What to produce
Could you copy each line of the listing that holds "position"?

Material to process
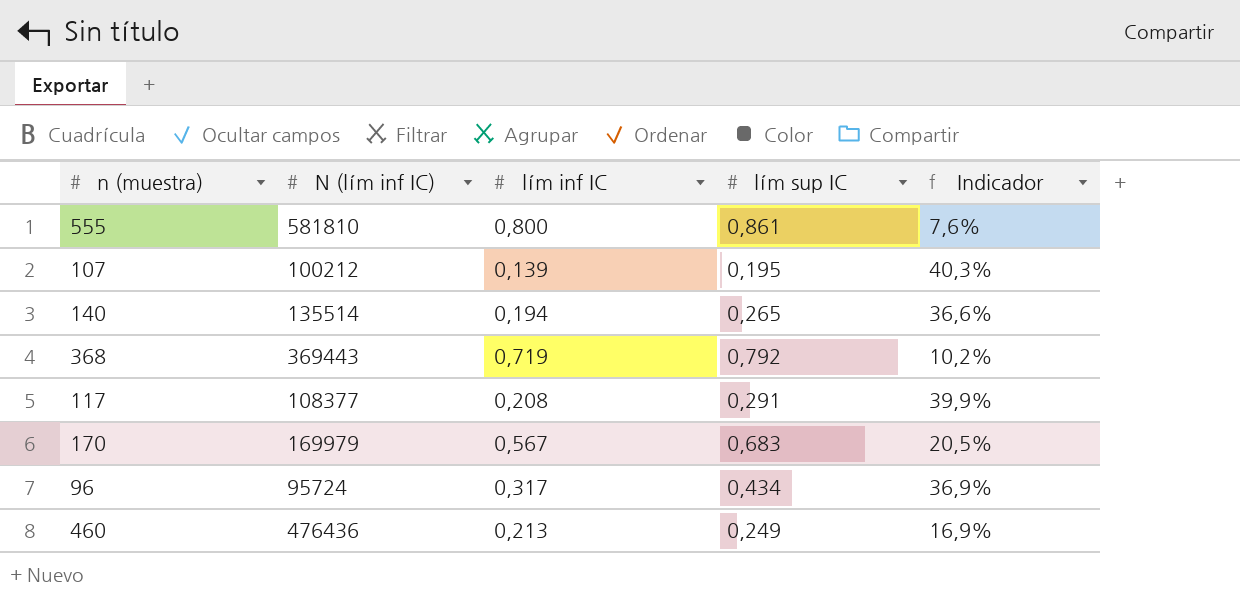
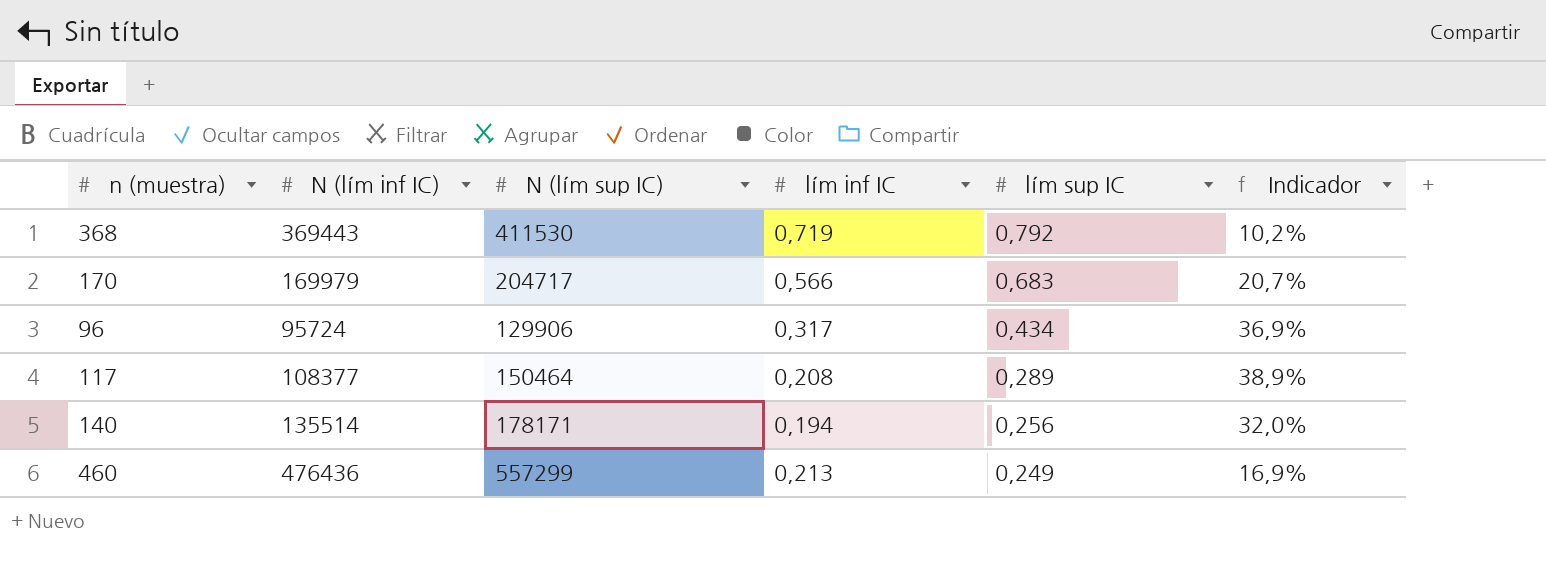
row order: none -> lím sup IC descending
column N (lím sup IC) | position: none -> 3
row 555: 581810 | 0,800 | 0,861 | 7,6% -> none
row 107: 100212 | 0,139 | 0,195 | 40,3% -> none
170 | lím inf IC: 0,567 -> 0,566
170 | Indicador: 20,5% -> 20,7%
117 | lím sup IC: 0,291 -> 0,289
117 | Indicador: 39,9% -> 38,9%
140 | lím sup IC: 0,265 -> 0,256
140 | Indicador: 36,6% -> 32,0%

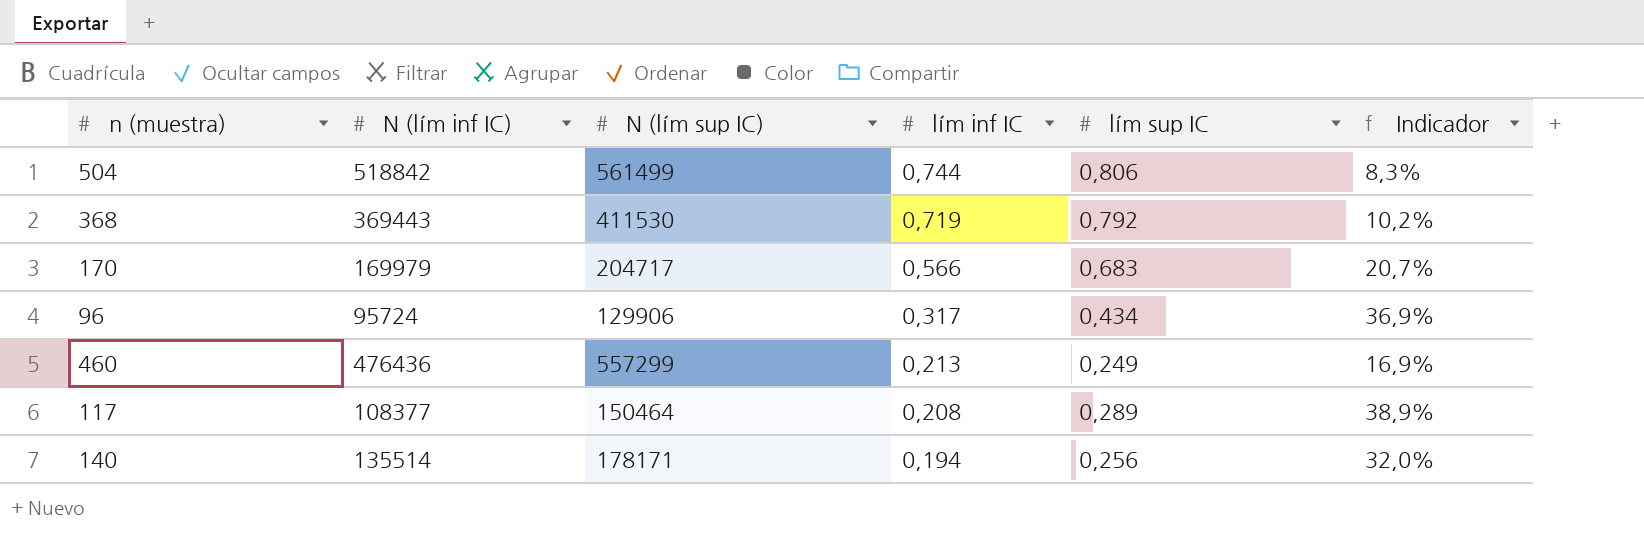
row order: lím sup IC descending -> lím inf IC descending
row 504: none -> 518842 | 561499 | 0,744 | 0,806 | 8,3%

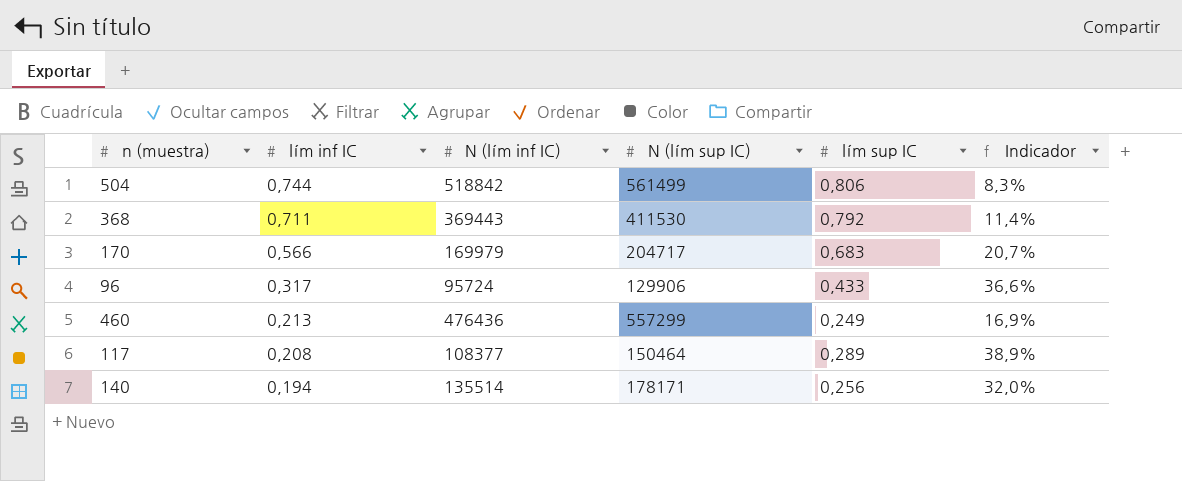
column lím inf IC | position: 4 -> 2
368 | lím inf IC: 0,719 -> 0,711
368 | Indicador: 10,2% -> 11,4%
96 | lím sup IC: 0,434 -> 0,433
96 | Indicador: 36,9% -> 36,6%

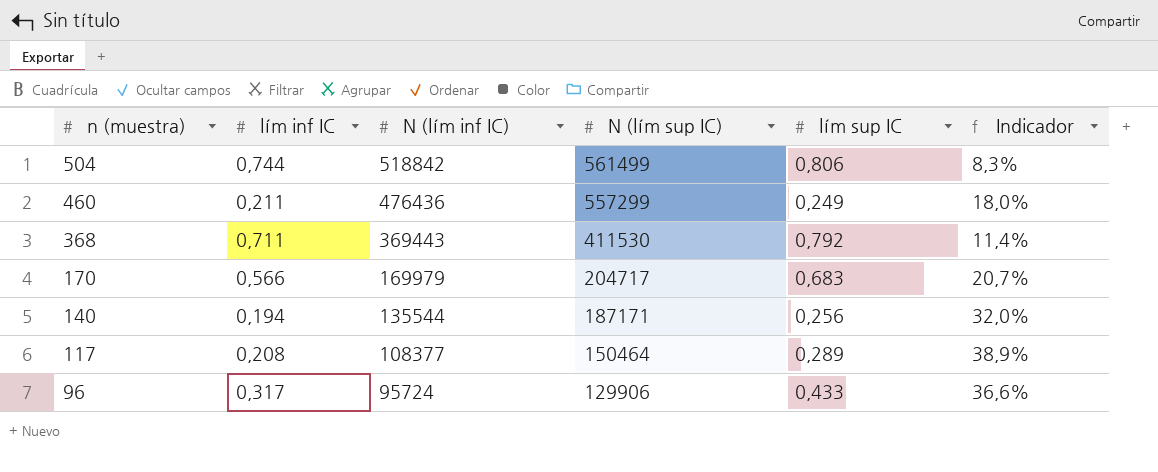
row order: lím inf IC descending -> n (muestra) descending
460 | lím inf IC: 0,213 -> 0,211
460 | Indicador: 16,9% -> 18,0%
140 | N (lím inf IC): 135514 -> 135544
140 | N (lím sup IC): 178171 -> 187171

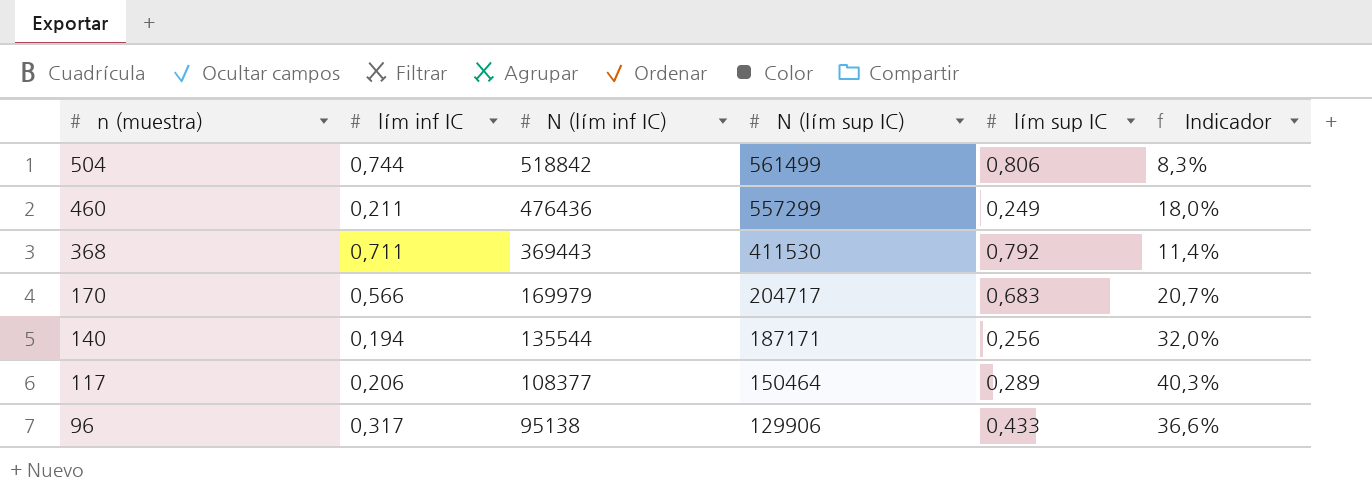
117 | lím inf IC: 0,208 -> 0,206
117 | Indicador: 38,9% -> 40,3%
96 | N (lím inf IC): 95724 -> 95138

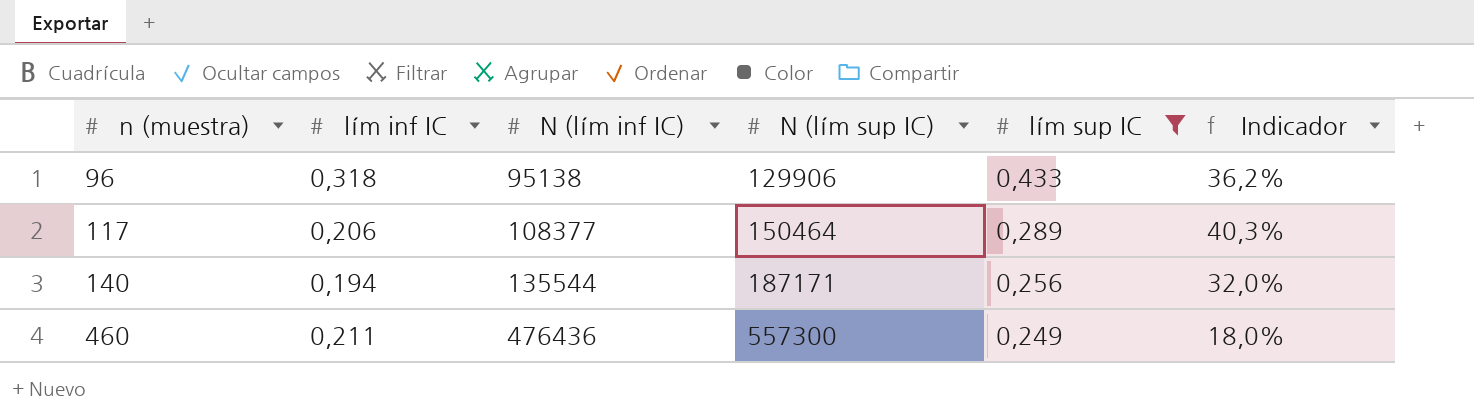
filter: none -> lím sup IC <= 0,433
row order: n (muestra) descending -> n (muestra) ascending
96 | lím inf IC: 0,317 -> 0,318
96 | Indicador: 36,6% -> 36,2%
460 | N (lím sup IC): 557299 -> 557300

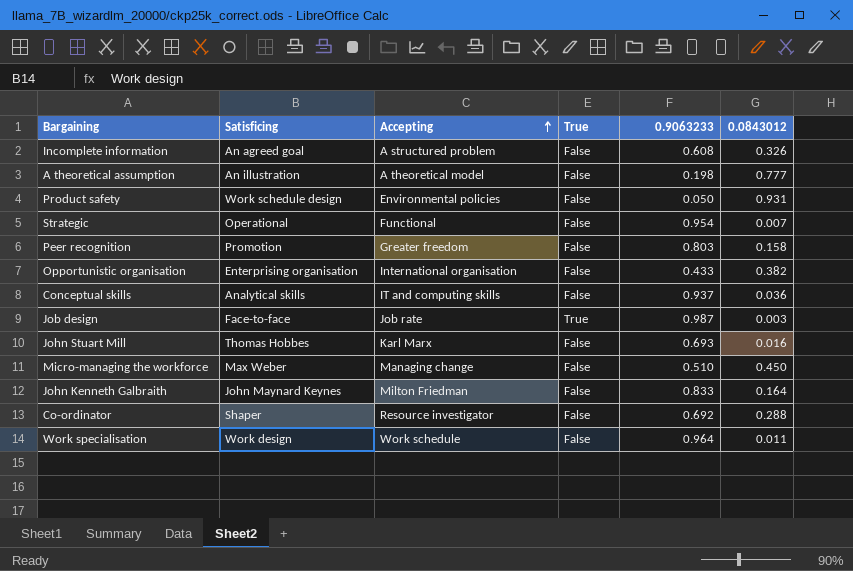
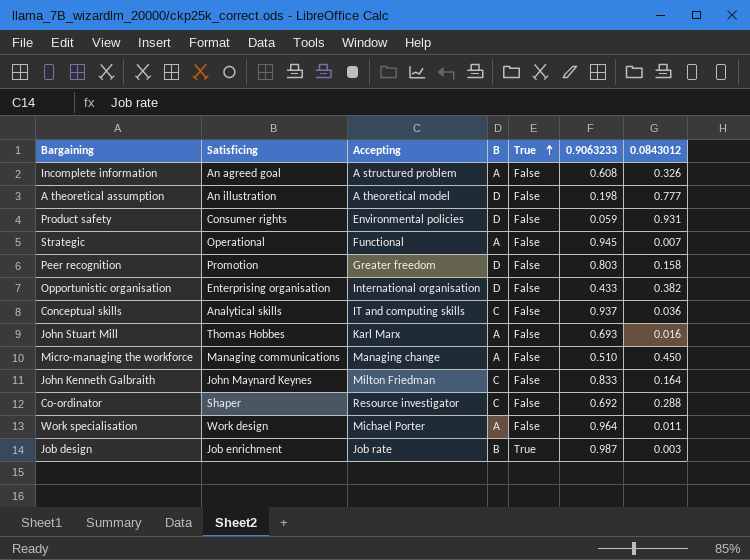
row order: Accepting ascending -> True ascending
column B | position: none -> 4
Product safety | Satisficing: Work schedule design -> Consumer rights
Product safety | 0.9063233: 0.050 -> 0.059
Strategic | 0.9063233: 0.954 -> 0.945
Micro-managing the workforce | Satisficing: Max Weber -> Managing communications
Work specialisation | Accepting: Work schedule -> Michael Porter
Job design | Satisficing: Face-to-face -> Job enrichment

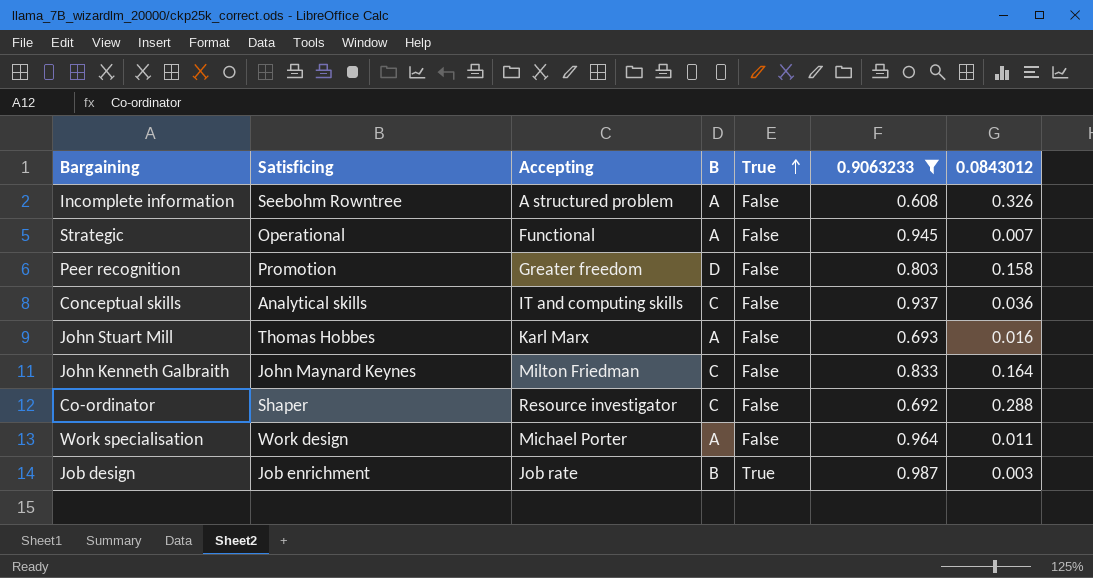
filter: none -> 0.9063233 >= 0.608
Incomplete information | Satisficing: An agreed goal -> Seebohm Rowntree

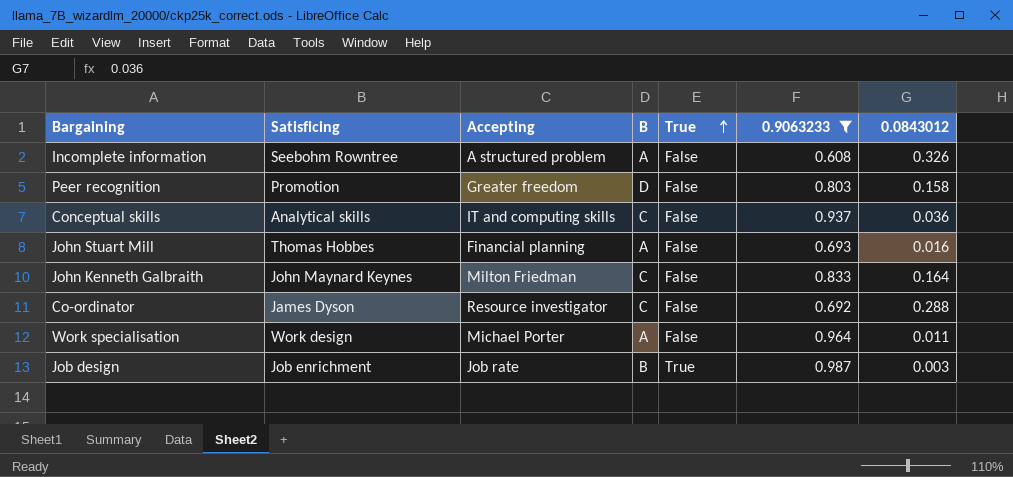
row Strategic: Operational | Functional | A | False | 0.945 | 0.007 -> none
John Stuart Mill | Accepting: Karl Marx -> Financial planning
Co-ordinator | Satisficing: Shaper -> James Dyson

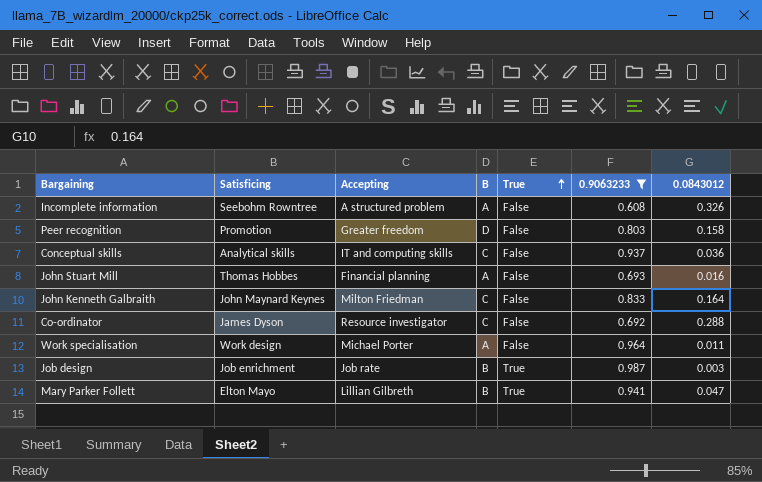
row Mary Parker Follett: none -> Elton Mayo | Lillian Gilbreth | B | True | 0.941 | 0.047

Finished task
column N (lím sup IC) | position: none -> 3
column lím inf IC | position: 4 -> 2
column B | position: none -> 4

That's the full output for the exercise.